:: Information supplied ::
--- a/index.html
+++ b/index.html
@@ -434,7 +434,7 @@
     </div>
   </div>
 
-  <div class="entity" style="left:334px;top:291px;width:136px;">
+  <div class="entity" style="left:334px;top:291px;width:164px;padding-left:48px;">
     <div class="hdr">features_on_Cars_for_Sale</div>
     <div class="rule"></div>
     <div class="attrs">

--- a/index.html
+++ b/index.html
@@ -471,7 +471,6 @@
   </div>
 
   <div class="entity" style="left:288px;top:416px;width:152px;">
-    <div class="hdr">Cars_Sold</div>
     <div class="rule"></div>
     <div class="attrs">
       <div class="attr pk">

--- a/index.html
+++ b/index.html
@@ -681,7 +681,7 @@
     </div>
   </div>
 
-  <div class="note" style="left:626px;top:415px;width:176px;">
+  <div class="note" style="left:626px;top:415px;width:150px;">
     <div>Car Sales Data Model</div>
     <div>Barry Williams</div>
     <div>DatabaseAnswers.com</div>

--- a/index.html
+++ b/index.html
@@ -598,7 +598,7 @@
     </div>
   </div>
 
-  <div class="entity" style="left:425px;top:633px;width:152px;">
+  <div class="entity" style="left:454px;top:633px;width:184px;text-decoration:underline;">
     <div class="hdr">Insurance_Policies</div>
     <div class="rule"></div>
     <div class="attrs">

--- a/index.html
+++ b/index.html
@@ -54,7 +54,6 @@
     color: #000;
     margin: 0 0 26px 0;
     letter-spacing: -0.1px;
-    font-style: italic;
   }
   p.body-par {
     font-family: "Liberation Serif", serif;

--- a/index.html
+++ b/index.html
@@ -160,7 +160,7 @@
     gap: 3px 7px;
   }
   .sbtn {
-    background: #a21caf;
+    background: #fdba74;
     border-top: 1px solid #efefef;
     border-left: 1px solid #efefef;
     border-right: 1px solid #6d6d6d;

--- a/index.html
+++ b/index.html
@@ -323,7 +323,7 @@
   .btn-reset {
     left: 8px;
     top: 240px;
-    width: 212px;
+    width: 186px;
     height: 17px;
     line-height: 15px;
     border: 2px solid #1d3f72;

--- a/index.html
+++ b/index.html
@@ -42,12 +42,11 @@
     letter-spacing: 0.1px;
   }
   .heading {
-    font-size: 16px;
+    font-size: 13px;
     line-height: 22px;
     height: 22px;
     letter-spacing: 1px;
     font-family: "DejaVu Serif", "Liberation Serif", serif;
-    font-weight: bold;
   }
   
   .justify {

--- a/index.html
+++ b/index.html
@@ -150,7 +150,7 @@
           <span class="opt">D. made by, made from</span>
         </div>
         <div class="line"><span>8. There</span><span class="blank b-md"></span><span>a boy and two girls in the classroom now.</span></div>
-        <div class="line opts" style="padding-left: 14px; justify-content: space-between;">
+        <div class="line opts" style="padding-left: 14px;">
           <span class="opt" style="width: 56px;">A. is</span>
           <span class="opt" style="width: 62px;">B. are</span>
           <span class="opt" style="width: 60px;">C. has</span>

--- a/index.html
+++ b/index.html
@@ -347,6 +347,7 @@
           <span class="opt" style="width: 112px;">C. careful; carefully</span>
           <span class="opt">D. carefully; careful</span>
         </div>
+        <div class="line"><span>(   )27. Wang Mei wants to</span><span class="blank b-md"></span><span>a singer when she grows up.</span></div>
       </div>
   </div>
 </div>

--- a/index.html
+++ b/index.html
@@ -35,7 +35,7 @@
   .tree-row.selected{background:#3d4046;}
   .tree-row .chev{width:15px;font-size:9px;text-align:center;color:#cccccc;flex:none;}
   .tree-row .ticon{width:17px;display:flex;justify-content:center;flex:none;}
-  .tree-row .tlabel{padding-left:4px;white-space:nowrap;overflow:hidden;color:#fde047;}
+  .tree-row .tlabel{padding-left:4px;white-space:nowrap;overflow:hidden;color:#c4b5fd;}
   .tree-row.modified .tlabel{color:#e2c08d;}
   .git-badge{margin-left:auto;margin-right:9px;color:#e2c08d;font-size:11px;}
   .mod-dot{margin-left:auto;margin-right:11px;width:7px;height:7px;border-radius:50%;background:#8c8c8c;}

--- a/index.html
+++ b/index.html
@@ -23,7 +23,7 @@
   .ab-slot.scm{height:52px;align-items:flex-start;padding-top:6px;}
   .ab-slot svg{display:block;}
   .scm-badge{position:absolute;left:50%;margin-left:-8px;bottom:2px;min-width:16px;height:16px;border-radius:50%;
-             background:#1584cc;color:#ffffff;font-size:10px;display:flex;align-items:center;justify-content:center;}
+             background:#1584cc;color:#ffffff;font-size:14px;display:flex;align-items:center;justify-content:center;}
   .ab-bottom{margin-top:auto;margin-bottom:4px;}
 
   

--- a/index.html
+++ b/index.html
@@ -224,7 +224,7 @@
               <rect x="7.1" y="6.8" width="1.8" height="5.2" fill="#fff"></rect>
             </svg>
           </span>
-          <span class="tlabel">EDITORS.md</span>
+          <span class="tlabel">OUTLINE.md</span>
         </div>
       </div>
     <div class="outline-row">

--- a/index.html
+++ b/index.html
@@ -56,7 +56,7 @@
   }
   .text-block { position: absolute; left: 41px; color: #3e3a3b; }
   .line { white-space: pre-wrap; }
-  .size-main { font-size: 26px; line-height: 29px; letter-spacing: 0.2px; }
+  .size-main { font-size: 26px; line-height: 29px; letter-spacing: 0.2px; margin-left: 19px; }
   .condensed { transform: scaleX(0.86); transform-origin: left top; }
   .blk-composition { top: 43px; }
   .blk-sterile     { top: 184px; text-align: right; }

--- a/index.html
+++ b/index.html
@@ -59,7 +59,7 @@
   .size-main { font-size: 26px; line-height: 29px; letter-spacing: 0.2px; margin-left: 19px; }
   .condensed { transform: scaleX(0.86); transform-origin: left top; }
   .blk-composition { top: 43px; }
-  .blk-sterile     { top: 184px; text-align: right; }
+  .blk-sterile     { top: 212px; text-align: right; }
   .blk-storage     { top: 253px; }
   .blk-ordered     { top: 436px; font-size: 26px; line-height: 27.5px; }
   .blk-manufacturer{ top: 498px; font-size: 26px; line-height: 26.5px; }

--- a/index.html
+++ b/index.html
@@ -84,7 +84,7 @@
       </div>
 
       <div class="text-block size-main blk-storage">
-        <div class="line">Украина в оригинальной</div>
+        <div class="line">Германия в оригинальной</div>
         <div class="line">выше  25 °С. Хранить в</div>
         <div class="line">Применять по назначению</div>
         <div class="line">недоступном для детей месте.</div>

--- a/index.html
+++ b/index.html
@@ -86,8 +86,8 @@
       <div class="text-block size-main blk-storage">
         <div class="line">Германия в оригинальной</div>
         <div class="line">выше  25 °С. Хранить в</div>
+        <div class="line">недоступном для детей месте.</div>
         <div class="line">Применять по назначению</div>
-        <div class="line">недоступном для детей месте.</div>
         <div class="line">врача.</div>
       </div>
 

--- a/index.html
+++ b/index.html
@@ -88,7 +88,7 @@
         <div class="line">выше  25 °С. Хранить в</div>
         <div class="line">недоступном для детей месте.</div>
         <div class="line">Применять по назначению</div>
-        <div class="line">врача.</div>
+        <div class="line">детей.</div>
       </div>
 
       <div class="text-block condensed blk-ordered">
:::
Directions for this task:
Copy out every line of the listing that includes the string "tree".

Finished exercise:
   .tree-row.selected{background:#3d4046;}
   .tree-row .chev{width:15px;font-size:9px;text-align:center;color:#cccccc;flex:none;}
   .tree-row .ticon{width:17px;display:flex;justify-content:center;flex:none;}
-  .tree-row .tlabel{padding-left:4px;white-space:nowrap;overflow:hidden;color:#fde047;}
+  .tree-row .tlabel{padding-left:4px;white-space:nowrap;overflow:hidden;color:#c4b5fd;}
   .tree-row.modified .tlabel{color:#e2c08d;}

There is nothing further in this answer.